The following is deemed a sufficient statement of the case to develop the questions involved: Appellant was the sheriff of Scott county. Appellee owned a large amount of lumber and sawmill machinery in the county; the assessment on which for the year 1924, as approved by the board of supervisors, was fixed at one hundred fifty thousand dollars on the lumber and one hundred eighty thousand dollars on the machinery. After the approval by the board of supervisors, the state tax commission made an order, which the board of supervisors carried out resulting in the assessment of appellee's lumber at three hundred thousand dollars instead of one hundred fifty thousand dollars, and its machinery at three hundred sixty thousand dollars instead of one hundred eighty thousand dollars. When this raise was ordered by the state tax commission, appellee appeared before the board of supervisors and protested against the raise. Nevertheless, the board approved the raise as directed by the state tax commission. From that order of the board appellee appealed to the circuit court, giving the bond provided by the statute in the sum of seventy thousand dollars.

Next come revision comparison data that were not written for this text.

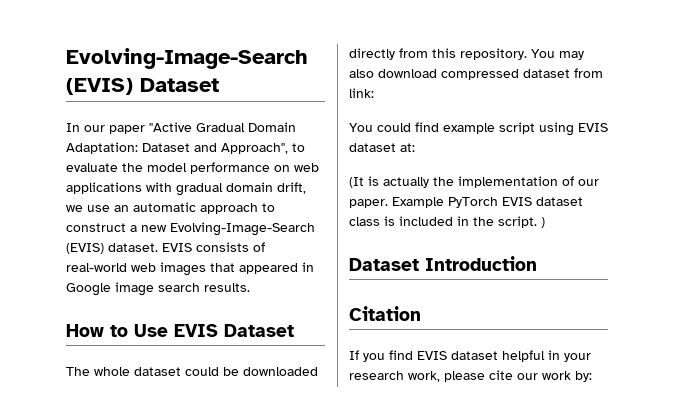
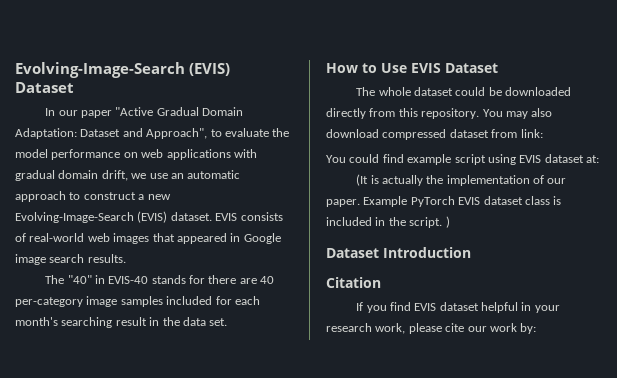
+ The "40" in EVIS-40 stands for there are 40 per-category image samples included for each month's searching result in the data set.

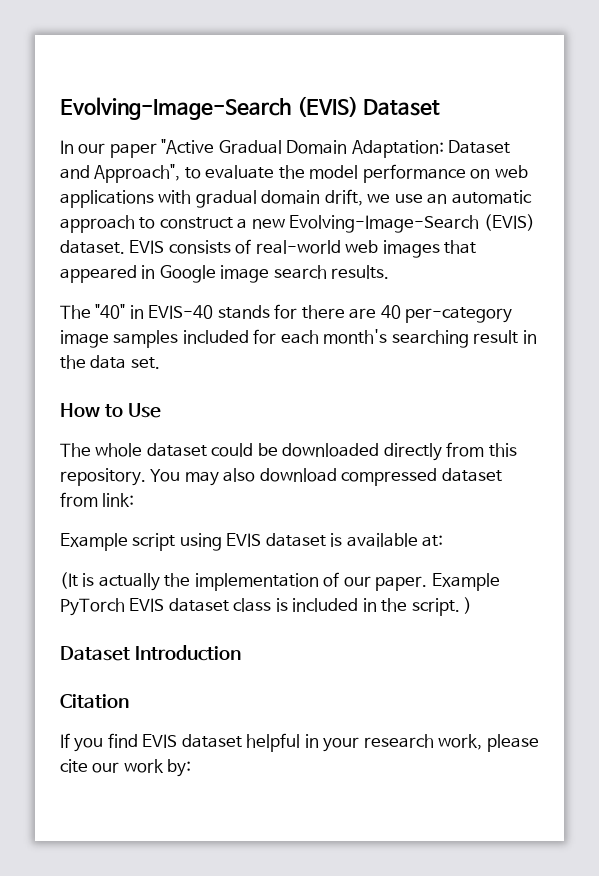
- How to Use EVIS Dataset
+ How to Use
- You could find example script using EVIS dataset at:
+ Example script using EVIS dataset is available at:

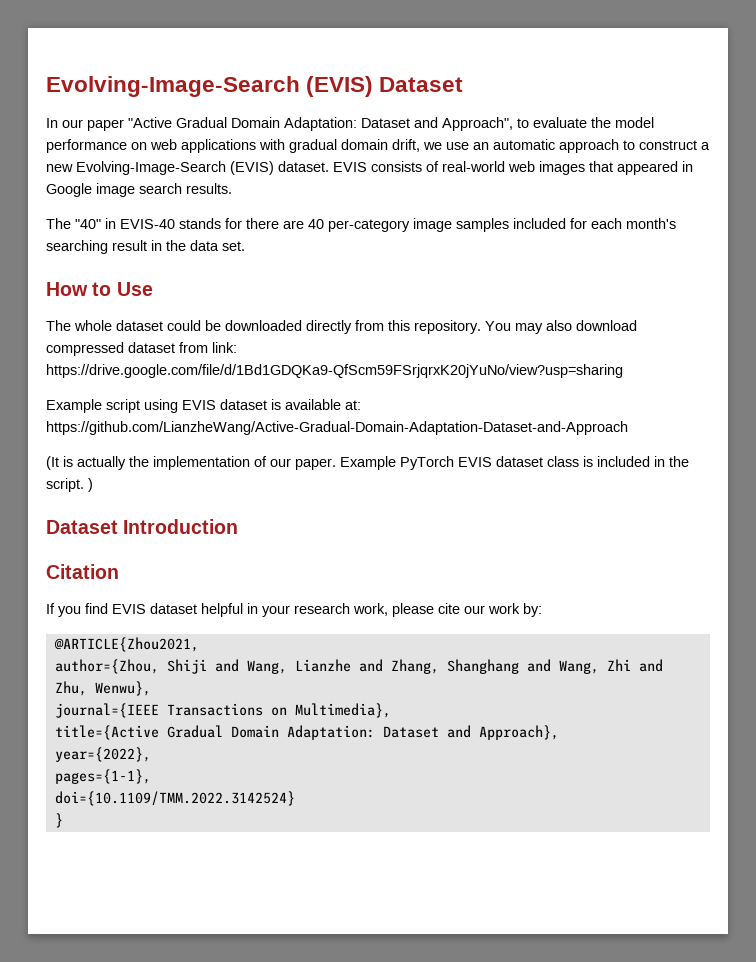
- You may also download compressed dataset from link:
+ You may also download compressed dataset from link: https://drive.google.com/file/d/1Bd1GDQKa9-QfScm59FSrjqrxK20jYuNo/view?usp=sharing
- Example script using EVIS dataset is available at:
+ Example script using EVIS dataset is available at: https://github.com/LianzheWang/Active-Gradual-Domain-Adaptation-Dataset-and-Approach
+ @ARTICLE{Zhou2021,
+ author={Zhou, Shiji and Wang, Lianzhe and Zhang, Shanghang and Wang, Zhi and Zhu, Wenwu},
+ journal={IEEE Transactions on Multimedia},
+ title={Active Gradual Domain Adaptation: Dataset and Approach},
+ year={2022},
+ pages={1-1},
+ doi={10.1109/TMM.2022.3142524}
+ }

Before the next term of the circuit court, and while this appeal was pending, appellant conceived it to be his duty to collect by distraint of appellee's personal property the state and county taxes based on the increased assessment of appellee's property, so ordered by the state tax commission, and approved by the board of supervisors, amounting to twenty-three thousand forty dollars and thirty-six cents. Appellant demanded that sum, and, in addition, ten per cent penalty, making a total of twenty-five thousand three hundred forty-four dollars and thirty-nine cents. In order to prevent its property from being sold for the taxes, appellee paid appellant the *486 amount demanded by the latter, at the time protesting against such payment. Thereafter the circuit court heard appellee's appeal from the action of the board of supervisors in increasing the assessed values of its property; that trial resulting in a judgment in favor of appellee, reducing the assessed values of its property to substantially those sums at which they stood when first approved by the board of supervisors, and before the increase was ordered by the tax commission. The judgment of the circuit court fixed the assessed value of the lumber at one hundred fifty-four thousand four hundred twenty-six dollars, and of the machinery at one hundred ninety-one thousand eight hundred eighty-three dollars and eighty-two cents; and the result of this judgment was that, instead of appellee's taxes amounting to twenty-three thousand forty dollars and thirty-six cents, they only amounted to thirteen thousand one hundred fifty-nine dollars and twelve cents. Appellant thereupon returned to appellee the difference between the two sums, but retained ten per cent of the twenty-three thousand forty dollars and thirty-six cents, claiming that he was entitled so to do under the statute allowing tax collectors ten per cent of all taxes collected by distress. The court allowed appellant's claim as to the amount of taxes appellee was legally due, to-wit, the sum of thirteen thousand one hundred fifty-nine dollars and twelve cents; but denied it as to the difference between that sum and the amount of taxes claimed and collected by appellant by distress. The result was that appellee recovered a judgment against appellant and the surety on his official bond in a sum equal to ten per cent of the amount of taxes illegally collected by appellant from appellee by distress.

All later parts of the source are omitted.